Imam Malik yang bernama lengkap
Abu Abdullah Malik bin Anas bin Malik
bin Abi Amir bin Amr bin Haris bin Gaiman bin Kutail bin Amr bin Haris al
Asbahi, lahir di Madinah pada tahun 93 H/ 712 M dan wafat tahun 179 H/ 796 M. Berasal dari
keluarga Arab terhormat, berstatus sosial tinggi, baik sebelum maupun sesudah
datangnya Islam. Tanah asal leluhurnya adalah Yaman, namun setelah nenek moyangnya menganut Islam, mereka pindah
ke Madinah. Kakeknya, Abu Amir,
adalah anggota keluarga pertama yang memeluk agama Islam pada tahun 2 H. Saat
itu, Madinah adalah kota ilmu yang sangat terkenal.
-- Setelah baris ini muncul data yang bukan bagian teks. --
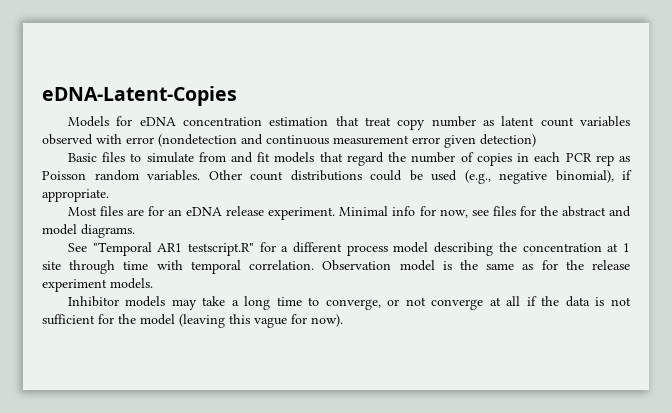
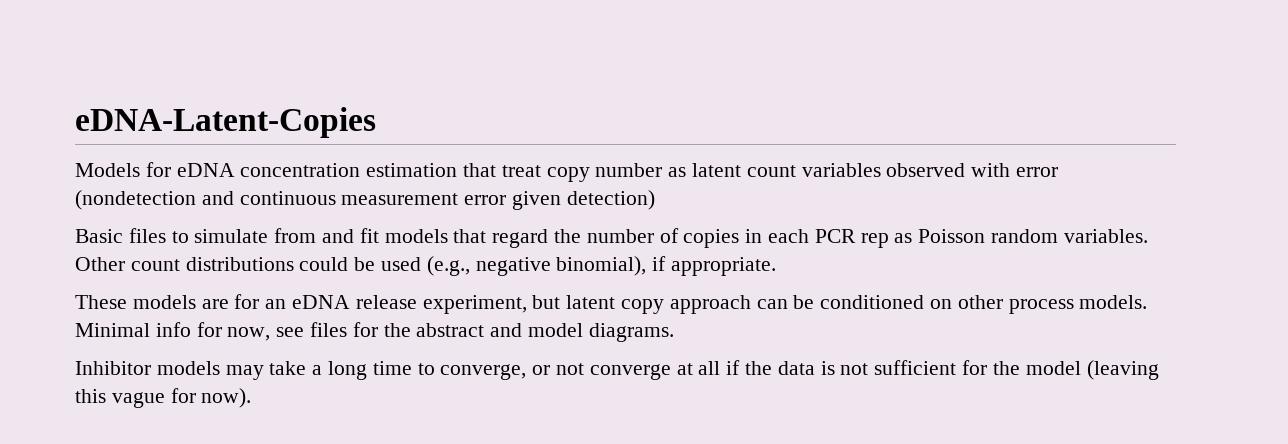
- Most files are for an eDNA release experiment.
+ These models are for an eDNA release experiment, but latent copy approach can be conditioned on other process models.
- See "Temporal AR1 testscript.R" for a different process model describing the concentration at 1 site through time with temporal correlation. Observation model is the same as for the release experiment models.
Kakek dan ayahnya Anas Bin Malik termasuk kelompok ulama
hadits terpandang di Madinah. Karenanya, sejak kecil Imam Malik tak berniat
meninggalkan Madinah untuk mencari ilmu. Ia merasa Madinah adalah kota dengan
sumber ilmu yang berlimpah lewat kehadiran ulama-ulama besarnya.
Kendati demikian,
dalam mencari ilmu Imam Malik rela mengorbankan apa saja. Menurut satu riwayat,
sang imam sampai harus menjual tiang rumahnya hanya untuk membayar biaya
pendidikannya. Menurutnya, tak layak seorang yang mencapai derajat intelektual
tertinggi sebelum berhasil mengatasi kemiskinan. Kemiskinan, katanya, adalah
ujian hakiki seorang manusia.
Ia menyusun kitab al
Muwaththa, dan dalam penyusunannya ia
menghabiskan waktu 40 tahun, selama waktu itu, ia menunjukan kepada 70 ahli
fiqh Madinah. Kitab tersebut menghimpun 100.000 hadits, dan yang meriwayatkan
al Muwaththa’ lebih dari seribu orang, karena itu naskahnya berbeda beda dan
seluruhnya berjumlah 30 naskah, tetapi yang terkenal hanya 20 buah. Dan yang
paling masyur adalah riwayat dari Yahya bin Yahyah al Laitsi al Andalusi al
Mashmudi.
Hadits hadits yang
terdapat dalam al Muwaththa’ tidak semuanya Musnad, ada yang Mursal, mu’dlal
dan munqathi. Sebagian ‘Ulama menghitungnya berjumlah 600 hadits musnad, 222
hadits mursal, 613 hadits mauquf, 285 perkataan tabi’in, disamping itu ada 61
hadits tanpa penyandara, hanya dikatakan telah sampai kepadaku” dan “ dari
orang kepercayaan”, tetapi hadits hadits tersebut bersanad dari jalur jalur
lain yang bukan jalur dari Imam Malik sendiri, karena itu Ibn Abdil Bar an
Namiri menentang penyusunan kitab yang berusaha memuttashilkan hadits hadits
mursal , munqathi’ dan mu’dhal yang terdapat dalam al Muwaththa’ Malik.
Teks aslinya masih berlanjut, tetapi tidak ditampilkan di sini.